GIVEN DATA ::
☆ ☆ ☆ ☆ ☆
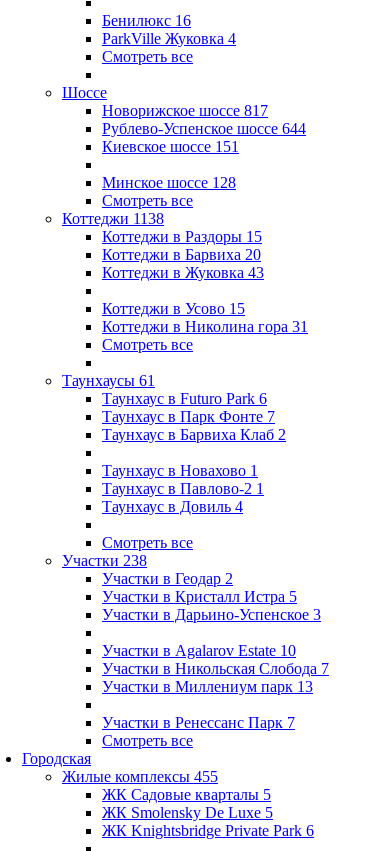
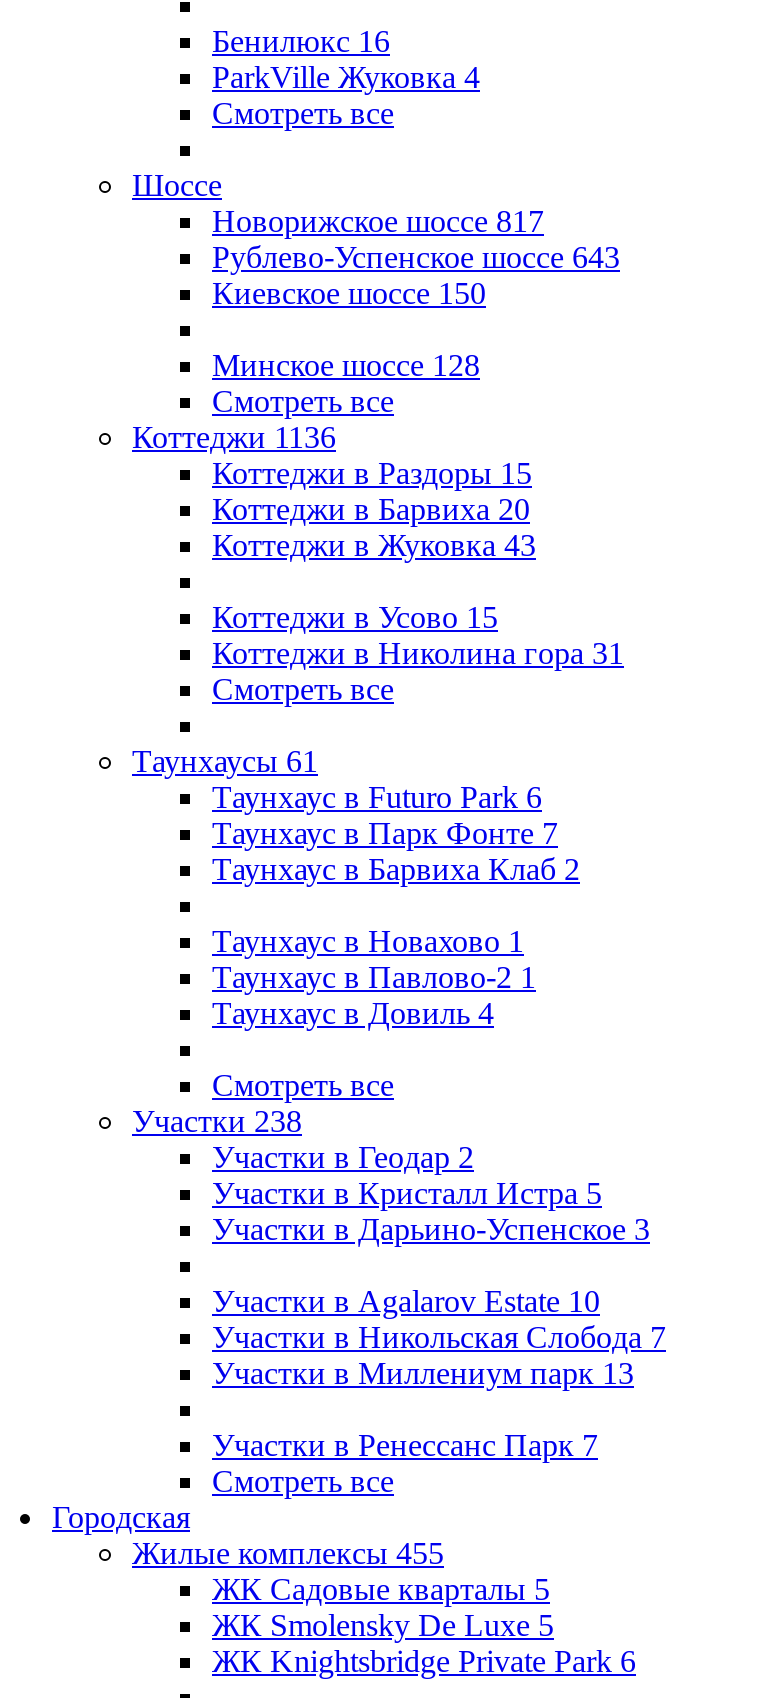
- Рублево-Успенское шоссе 644
+ Рублево-Успенское шоссе 643

- Киевское шоссе 151
+ Киевское шоссе 150

- Коттеджи 1138
+ Коттеджи 1136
☆ ☆ ☆ ☆ ☆
BRIEF :: Copy out every line of the listing that includes the string "шоссе".

SOLUTION TO THIS TASK ::
- Рублево-Успенское шоссе 644
+ Рублево-Успенское шоссе 643
- Киевское шоссе 151
+ Киевское шоссе 150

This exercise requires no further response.